州政府によると、暫定の焼失面積は約835ヘクタール、火災の周囲は約20キロメートルに及びます。集落の住民およそ25人が避難し、キャンプ場や農場でも予防的な避難が行われました。消火には航空機11機と緊急事態軍事部隊などが投入され、森林消防士2人が軽いけがをしています。

衛星が捉えた煙

静止気象衛星MTG(第三世代メテオサット)の画像では、出火から数時間後の15日16時UTC(現地18時)の時点で、トゥエハル付近に周囲から際立つ高温域が現れていました。

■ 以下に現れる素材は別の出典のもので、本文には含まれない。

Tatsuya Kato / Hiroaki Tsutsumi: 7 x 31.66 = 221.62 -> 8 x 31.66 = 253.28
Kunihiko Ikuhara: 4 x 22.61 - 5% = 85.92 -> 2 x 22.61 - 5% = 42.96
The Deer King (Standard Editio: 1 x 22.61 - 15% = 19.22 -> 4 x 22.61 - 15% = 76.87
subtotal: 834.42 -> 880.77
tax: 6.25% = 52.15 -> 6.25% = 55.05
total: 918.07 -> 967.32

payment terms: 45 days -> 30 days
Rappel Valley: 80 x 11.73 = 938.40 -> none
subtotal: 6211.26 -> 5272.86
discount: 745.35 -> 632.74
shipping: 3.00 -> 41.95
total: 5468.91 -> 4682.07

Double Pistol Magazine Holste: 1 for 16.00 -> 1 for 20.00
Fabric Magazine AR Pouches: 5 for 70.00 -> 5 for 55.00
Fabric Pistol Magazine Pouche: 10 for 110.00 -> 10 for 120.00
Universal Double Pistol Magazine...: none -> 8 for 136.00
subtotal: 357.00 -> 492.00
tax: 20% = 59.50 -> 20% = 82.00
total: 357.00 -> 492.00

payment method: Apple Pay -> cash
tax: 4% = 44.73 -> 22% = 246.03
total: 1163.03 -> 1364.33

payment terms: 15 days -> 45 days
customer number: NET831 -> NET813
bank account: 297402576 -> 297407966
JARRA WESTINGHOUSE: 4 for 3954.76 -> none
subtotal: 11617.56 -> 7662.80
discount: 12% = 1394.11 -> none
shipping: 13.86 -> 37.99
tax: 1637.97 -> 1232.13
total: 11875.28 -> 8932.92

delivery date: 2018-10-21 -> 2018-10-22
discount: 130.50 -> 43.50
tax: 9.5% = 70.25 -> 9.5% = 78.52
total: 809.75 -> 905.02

17時30分UTC(現地19時30分)には、オレンジ色に光る火点から灰色の煙が南南東へ帯状に伸び、地中海の方向へ流れていく様子がはっきり確認できます。日没後の20時UTC(現地22時)になっても高温域は衰えておらず、夜通し火勢が続いていたことがうかがえます。

記録的に暑い夏が乾かした森

2026年のスペイン本土は、均質なデータが残る範囲で観測史上もっとも暑い夏となりました。夏の平均気温は平年を2.5℃上回っています。高温は9月に入っても収まらず、スペイン気象庁(AEMET)は内陸の谷間で40℃を超えるところがあると発表。火災が起きた一帯にも高温の警報が出され、最高気温は39℃前後に達していました。

長く続いた高温と少雨は、下草や落葉から水分を抜き、燃えやすい状態にします。今回の現場も乾いた植生に覆われており、火がついてから短時間で広がる条件がそろっていました。

今回の火災は16日午後からの雨で沈静化しましたが、今週後半には再び乾いた空気が流れ込む見込みです。スペイン全土ではすでに約29万6000ヘクタールが焼けており、山火事のシーズンはまだ終わっていません。引き続き警戒が必要です。